As the sample sizes were different between the data of DNA methylation biomarkers and those of tumor markers, we reassessed the sensitivities of mSEPT9, mSDC2, and mSEPT9+mSDC2 for detecting the different disease states using only cases having tumor marker data (Supplementary Table 3). When compared to the tumor marker data, the most striking observation was that the sensitivities of mSDC2 and mSEPT9+mSDC2 for AA and SP detection were much higher than those of even the best tumor marker combinations, CEA+CA19-9 and CEA+AFP+CA19-9. Whereas the sensitivities of CEA+CA19-9 and CEA+AFP+CA19-9 were 3.6% and 10%, respectively, for AA and SP, those of mSDC2 were 25% for both AA and SP, and those of mSEPT9+mSDC2 were 39.3% and 30.0% for AA and SP, respectively, which were 10.9- and 3-fold higher than those of the two tumor marker combinations.
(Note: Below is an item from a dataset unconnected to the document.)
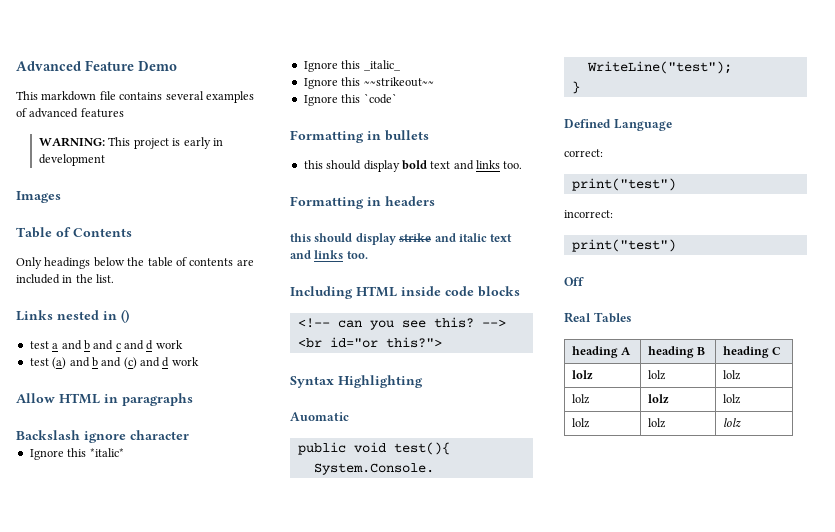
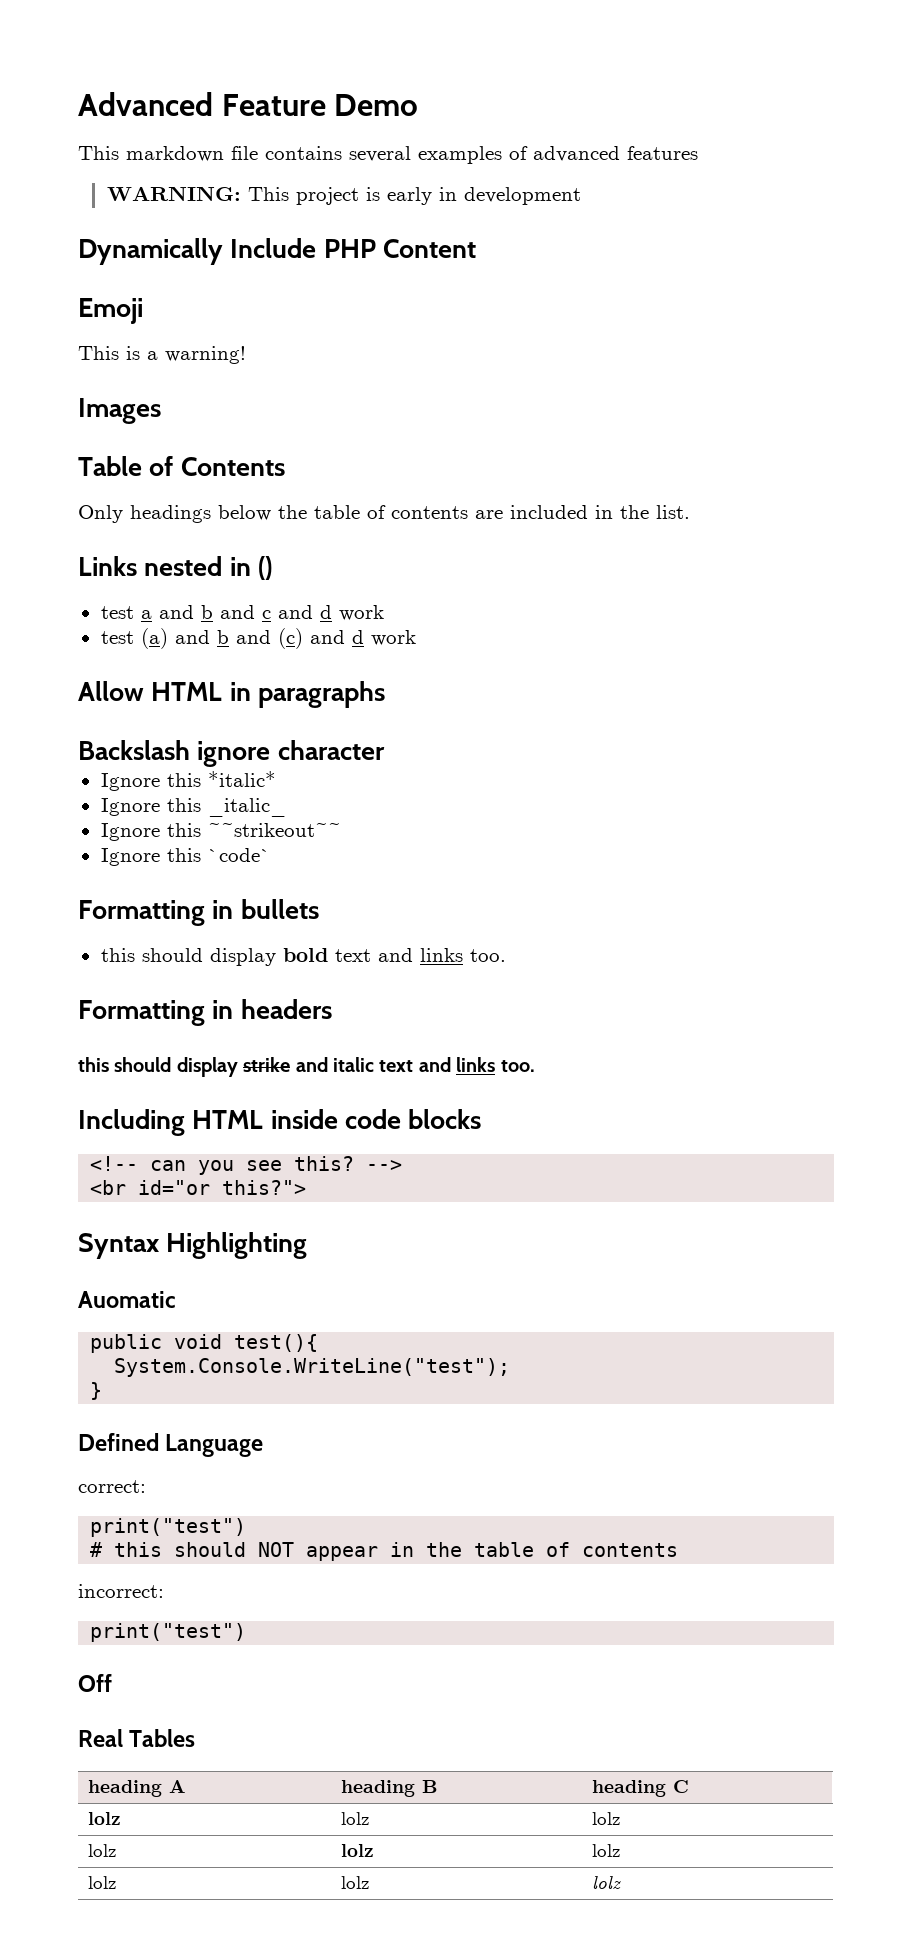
(106, 160) none -> [78,238,476,265] [78,298,143,324] [78,346,246,364] // Dynamically Include PHP Content // Emoji // This is a warning!
(676, 184) none -> [90,1542,679,1561] // # this should NOT appear in the table of contents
To investigate whether combining both DNA methylation biomarkers and tumor markers could further improve the sensitivities for SP, AA, and CRC detection, the DNA methylation biomarker combination with the highest sensitivities, mSEPT9+mSDC2, was further combined with the four tumor marker combinations having similar performance, CEA alone, CEA+AFP, CEA+CA19-9, and CEA+AFP+CA19-9. Indeed, in comparison to mSEPT9+mSDC2, all four combinations of DNA methylation biomarkers and tumor markers led to improved sensitivities for all stages of CRC, from 35.3% to 47.1% for stages 0 and I combined, from 48.6% to 74.3% for stage II, from 64.0% to 80.0% for stage III, from 89.7% to 96.6% for stage IV, and from 61.3% to 77.4% for all CRCs (Table 3). Consistent with the earlier observation that tumor markers showed very low sensitivities for AA and SP (Figure 3 and Supplementary Table 2), combining mSEPT9+mSDC2 with any tumor marker combination did not improve the sensitivity for AA detection, and the improvement for SP detection was not significant taking into account the small sample size of the SP group. These results were further confirmed by ROC analysis, where the largest improvement occurred for CRC detection (Figure 4). The AUC value for CRC detection was improved from 0.758 for mSEPT9+mSDC2 to between 0.83 and 0.84 for all four combinations of mSEPT9+mSDC2 and tumor markers. On the other hand, adding tumor markers to mSEPT9+mSDC2 did not show any improvement in the AUC value for AA detection.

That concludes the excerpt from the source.